First of all it must be firmly understood that “Frost Proof” is not “Freeze Proof”.
Frost proof hydrants will withstand subfreezing temperatures for a short period of time such as climates where they get the occasional overnight freeze but they will not withstand sub-freezing temperatures for a long duration and they definitely will not withstand the extended sub-zero temperatures of the Minnesota winters.
The only truly reliable method of preventing the line from freezing in your climate is to install a line stop valve at least 3’ inside the structure to allow draining the standing water out of the last section of pipe. The problem here is that installing such a valve 3’ inside the structure would require leaving an access in your finished ceiling however there is a simple alternative.
You presently have galvanized iron pipe, which requires NPT (National Pipe Taper) threaded joints. While the pipe could be cut and rethreaded at any convenient point pipe threading equipment is relatively expensive and generally not readily available to the homeowner. You could rent a set of pipe threading dies but the simpler solution would be to cut the pipe then unscrew the threaded joints back to a convenient location in the adjacent room. You will need two pipe wrenches to unscrew the pipe joints. One wrench is used to hold the existing pipe steady while the second wrench is used to turn the section you desire to turn.
In order to prevent electrolysis corrosion the Plumbing Codes expressly prohibit directly coupling copper to iron pipe or vessels. To make the transition from iron pipe to copper pipe we are required to use a “Dielectric Nipple’, “Dielectric Union” or a 6” hardened bronze nipple.
Begin by turning your water off.
Next locate a joint in the adjacent room where it would be convenient to make the transition from iron pipe to copper and cut the pipe on the upstream side of the joint leaving a short stub (6” to 12”) of the pipe extending out of the coupling. Hold the coupling firm with one wrench while you unscrew the stub with a second wrench. You can then remove the pipe from this point to the outside faucet, or you could elect to just abandon it in place, whichever is convenient and desirable.
Select a 6” hardened bronze pipe nipple and apply some pipe dope to the male threads on one end of he nipple. Now screw the nipple into the coupling and tighten it firmly in place. Next apply some pipe dope to the male threads on the opposite end of the nipple and screw a “line stop & waste ball valve” on the nipple. A line stop & waste ball valve appears like an ordinary ball valve except it has a small bleed cap to permit draining excess water from the upstream side of the valve. Be careful when installing these valves because they are directional. If you put it in the wrong way the bleed port would be on the pressure side of the valve when it’s turned off. Look for the directional arrow on the body of the valve. The arrow should point towards the outside faucet end of the line.

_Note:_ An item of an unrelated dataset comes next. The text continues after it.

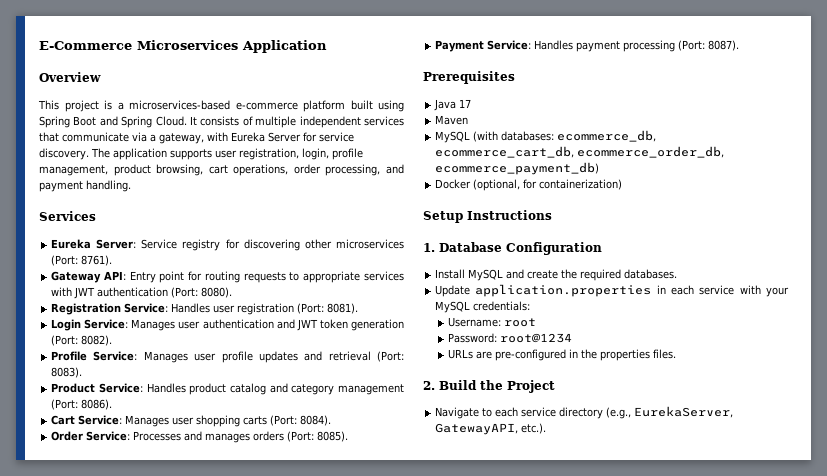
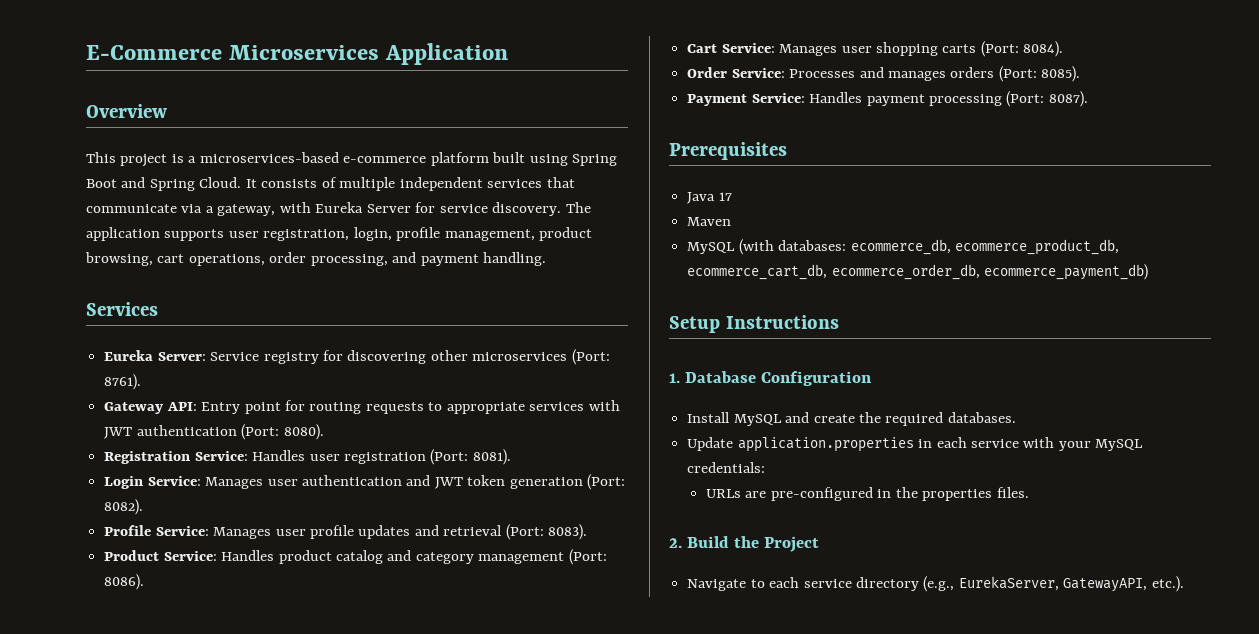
- MySQL (with databases: ecommerce_db, ecommerce_cart_db, ecommerce_order_db, ecommerce_payment_db)
+ MySQL (with databases: ecommerce_db, ecommerce_product_db, ecommerce_cart_db, ecommerce_order_db, ecommerce_payment_db)
- Docker (optional, for containerization)
- Username: root
- Password: root@1234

Once you have the valve installed you can then solder a “male thread adapter” on the end of a piece of copper pipe, then apply pipe dope on the threads and screw the copper into the output of the valve. Continue running copper until you reach the outdoor end where you can install a common “Sillcock valve” The last 4 or 5’ of the copper pipe should be pitched downward at about ¼” per foot toward the outside.
With this configuration you will be able to turn the water off in the adjacent room, then open the outside faucet to drain the residual water out of the line. Opening the waste port on the stop * waste valve will allow air to enter the pipe to vent it thus aiding in draining the line. During winter months the outside faucet should be left open. This would allow any water that may seep past the stop & waste valve to drain out thus preventing the line from freezing.